Jesús se acerca a los pecadores, habla con ellos, come con ellos,
y de esta manera, sin acusarlos, sin ofenderlos, sin discriminarlos ni marginarlos,
les ayuda a tomar conciencia de su situación, les hace presente el amor que Dios
siente por ellos, y los invita a convertirse, a cambiar de vida.
Podemos verlo muy claramente en la historia de Zaqueo,
que nos refiere san Lucas en su evangelio:
“Había un hombre llamado Zaqueo, que era jefe de publicanos, y rico.
Trataba de ver quién era Jesús, pero no podía a causa de la gente,
porque era de pequeña estatura.
Se adelantó corriendo y se subió a un sicómoro para verle,
pues iba a pasar por allí. Y cuando Jesús llegó a aquel sitio, alzando la vista,
le dijo: “Zaqueo, baja pronto; porque conviene que hoy me quede yo en tu casa”.
Se apresuró a bajar y le recibió con alegría.
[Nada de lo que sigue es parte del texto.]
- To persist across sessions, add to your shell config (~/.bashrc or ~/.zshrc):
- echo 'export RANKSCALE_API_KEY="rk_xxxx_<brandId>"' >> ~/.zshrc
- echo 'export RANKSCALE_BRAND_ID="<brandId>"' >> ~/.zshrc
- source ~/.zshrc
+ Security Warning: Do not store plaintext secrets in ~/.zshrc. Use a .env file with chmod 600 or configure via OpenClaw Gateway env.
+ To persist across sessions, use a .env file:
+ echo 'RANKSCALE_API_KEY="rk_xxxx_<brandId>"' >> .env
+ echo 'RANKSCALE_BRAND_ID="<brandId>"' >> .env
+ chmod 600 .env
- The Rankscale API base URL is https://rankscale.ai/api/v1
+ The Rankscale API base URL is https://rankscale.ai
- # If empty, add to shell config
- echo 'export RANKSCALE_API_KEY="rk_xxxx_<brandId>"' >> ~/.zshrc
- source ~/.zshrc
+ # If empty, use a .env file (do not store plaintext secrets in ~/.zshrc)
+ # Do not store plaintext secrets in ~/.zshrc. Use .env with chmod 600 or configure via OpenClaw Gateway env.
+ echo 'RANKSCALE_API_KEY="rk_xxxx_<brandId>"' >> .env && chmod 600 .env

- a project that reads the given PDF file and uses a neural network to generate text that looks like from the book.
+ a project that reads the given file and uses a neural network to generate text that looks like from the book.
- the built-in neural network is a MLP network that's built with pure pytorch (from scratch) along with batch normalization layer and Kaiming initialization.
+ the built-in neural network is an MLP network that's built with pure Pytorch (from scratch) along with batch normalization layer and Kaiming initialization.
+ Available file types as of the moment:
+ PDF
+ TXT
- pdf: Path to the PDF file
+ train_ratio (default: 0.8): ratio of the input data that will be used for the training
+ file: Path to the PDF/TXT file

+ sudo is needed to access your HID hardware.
Al verlo, todos murmuraban diciendo:
“Ha ido a hospedarse a casa de un hombre pecador”. Zaqueo, puesto en pie,
dijo al Señor: “Daré, Señor, la mitad de mis bienes a los pobres;
y si en algo defraudé a alguien, le devolveré el cuádruplo”. Jesús le dijo:
“Hoy ha llegado la salvación a esta casa, porque también éste es hijo de Abraham,
pues el Hijo del hombre ha venido a buscar y salvar lo que estaba perdido”:”
(Lucas 19, 2-10)
Con sencillez, pero también con firmeza, Jesús nos enseña:
Que todos somos débiles y pecamos, lo cual significa,
que no tenemos derecho a juzgar y a condenar a los demás.
Dice:
«No juzguen, para que no sean juzgados.
Porque con el juicio con que juzguen serán juzgados,
y con la medida con que midan se les medirá.
¿Cómo es que miras la brizna que hay en el ojo de tu hermano,
y no reparas en la viga que hay en tu ojo? ¿O cómo vas a decir a tu hermano: “
Deja que te saque la brizna del ojo”, teniendo la viga en el tuyo? Hipócrita,
saca primero la viga de tu ojo, y entonces podrás ver para sacar la brizna del ojo
de tu hermano” (Mateo 7, 1-5).
Que los “pecadores” no son para excluirlos de nuestro trato,
para rechazarlos, sino para aco-gerlos con amor, a la manera de Dios,
que nos ama infinitamente, a pesar de nuestras debilidades y de nuestros pecados,
como nos lo muestra en la Parábola del Hijo Pródigo y en las demás parábolas
de la misericordia, que nos narra Lucas en el capítulo 15 de su evangelio,
y en las que Jesús mismo anuncia:
“Habrá más alegría en el cielo por un solo pecador que se convierta
que por 99 justos que no tienen necesidad de conversión” (Lucas 15,7).
Esta es la maravillosa noticia de Jesús, la Buena Nueva que vino a comunicarnos,
con el deseo de que la aceptemos en nuestra vida y la pongamos en práctica,
y también que la anunciemos a los demás,
porque estamos llamados a ser discípulos y misioneros suyos.